Comparing T² vs MEWMA

Code
# Create comparison dataframe
comparison_data <- tibble(
  Sample = 1:length(T2_values),
  `T² Statistic` = T2_values / UCL_T2,  # Normalize by UCL
  `MEWMA Statistic` = MEWMA_T2 / UCL_MEWMA,
  Phase = ifelse(Sample <= 80, "Phase I", "Phase II")
)

# Create comparison plot
comp_plot <- plot_ly(comparison_data) %>%
  add_trace(
    x = ~Sample,
    y = ~`T² Statistic`,
    type = "scatter",
    mode = "lines",
    name = "T² (normalized)",
    line = list(color = "blue", width = 2),
    hovertemplate = "<b>T²:</b> %{y:.3f}<extra></extra>"
  ) %>%
  add_trace(
    x = ~Sample,
    y = ~`MEWMA Statistic`,
    type = "scatter",
    mode = "lines",
    name = "MEWMA (normalized)",
    line = list(color = "darkgreen", width = 2),
    hovertemplate = "<b>MEWMA:</b> %{y:.3f}<extra></extra>"
  ) %>%
  add_segments(
    x = 0, xend = max(comparison_data$Sample),
    y = 1, yend = 1,
    line = list(color = "red", dash = "dash", width = 2),
    showlegend = FALSE,
    hoverinfo = "skip"
  ) %>%
  add_segments(
    x = 80.5, xend = 80.5,
    y = 0, yend = max(c(comparison_data$`T² Statistic`, 
                       comparison_data$`MEWMA Statistic`)),
    line = list(color = "gray", dash = "dot", width = 2),
    showlegend = FALSE,
    hoverinfo = "skip"
  ) %>%
  layout(
    title = list(
      text = "T² vs MEWMA Comparison<br><sub>Both statistics normalized by their control limits</sub>",
      font = list(size = 16, weight = "bold")
    ),
    xaxis = list(title = "Sample Number"),
    yaxis = list(title = "Normalized Statistic (UCL = 1.0)"),
    hovermode = "x unified",
    annotations = list(
      list(
        x = max(comparison_data$Sample) / 2,
        y = 1.05,
        text = "Control Limit",
        showarrow = FALSE,
        font = list(size = 10, color = "red")
      )
    )
  )

comp_plot

Key Observations:

  • T² Chart: Better for detecting large, sudden shifts
  • MEWMA Chart: Better for detecting small, gradual shifts
  • MEWMA smooths the data, making trends more visible
  • Notice how MEWMA responds earlier to the shift at sample 81

3. Principal Component Analysis (PCA) Based SPC

Theory

PCA-based SPC transforms correlated variables into uncorrelated principal components, then monitors these components.

Why Use PCA for SPC?

Advantages: - Reduces dimensionality (10+ variables → 2-3 components) - Eliminates redundancy from correlated variables - Two complementary statistics: T² and Q (SPE) - Better visualization of process behavior - More interpretable for high-dimensional data

The Two Statistics

1. Hotelling T² (in PC space) - Monitors systematic variation (in-model) - Captures variation in retained principal components - Detects shifts in the process mean structure

2. Q Statistic (Squared Prediction Error - SPE) - Monitors random variation (residual) - Captures variation NOT in retained components - Detects unusual patterns or anomalies - Also called DModX or residual distance

Perform PCA

Code
# Standardize data (important for PCA with different scales)
X_scaled <- scale(X_phase1)
X_scaled_all <- scale(X, center = colMeans(X_phase1), 
                      scale = apply(X_phase1, 2, sd))

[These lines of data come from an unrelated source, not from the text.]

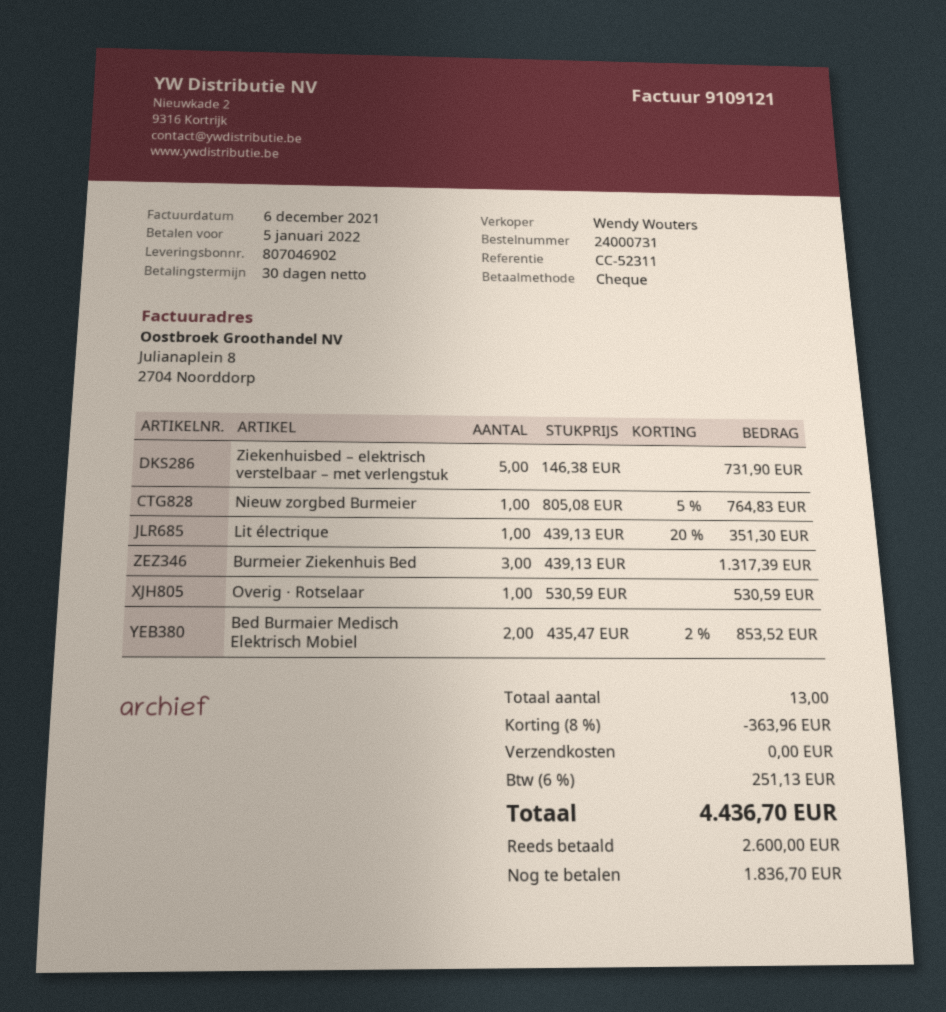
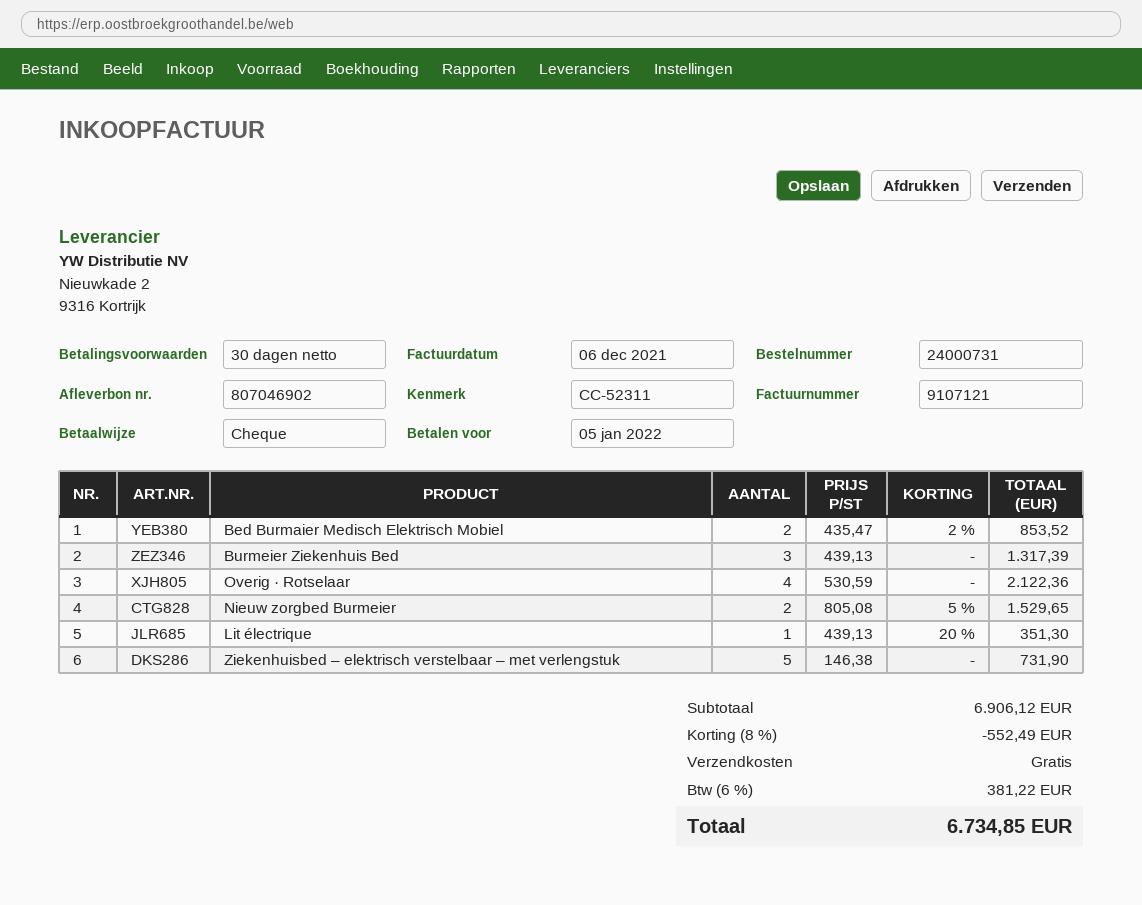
invoice number: 9109121 -> 9107121
Nieuw zorgbed Burmeier: 1 x 805.08 - 5% = 764.83 -> 2 x 805.08 - 5% = 1529.65
Overig · Rotselaar: 1 x 530.59 = 530.59 -> 4 x 530.59 = 2122.36
discount: 8% = 363.96 -> 8% = 552.49
tax: 6% = 251.13 -> 6% = 381.22
total: 4436.70 -> 6734.85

# Perform PCA on Phase I data
pca_result <- prcomp(X_scaled, center = FALSE, scale. = FALSE)

# Variance explained
variance_explained <- pca_result$sdev^2
prop_variance <- variance_explained / sum(variance_explained)
cum_variance <- cumsum(prop_variance)

cat("\nPCA Results:\n")

PCA Results:
Code
cat("Principal Component Analysis on", p, "variables\n\n")
Principal Component Analysis on 3 variables
Code
# Variance table
pca_variance <- tibble(
  PC = paste0("PC", 1:p),
  `Std Dev` = pca_result$sdev,
  Variance = variance_explained,
  `Prop. Variance` = prop_variance * 100,
  `Cumulative %` = cum_variance * 100
)

pca_variance %>%
  gt() %>%
  tab_header(
    title = "Principal Components Summary",
    subtitle = "Variance explained by each component"
  ) %>%
  fmt_number(
    columns = c(`Std Dev`, Variance),
    decimals = 3
  ) %>%
  fmt_number(
    columns = c(`Prop. Variance`, `Cumulative %`),
    decimals = 2
  )
Principal Components Summary
Variance explained by each component
PC Std Dev Variance Prop. Variance Cumulative %
PC1 1.724 2.971 99.03 99.03
PC2 0.161 0.026 0.87 99.90
PC3 0.055 0.003 0.10 100.00
Code
# Decide on number of components (retain 95% variance)
k <- min(which(cum_variance >= 0.95))
cat("\nRetaining", k, "components (capturing", 
    round(cum_variance[k] * 100, 1), "% of variance)\n\n")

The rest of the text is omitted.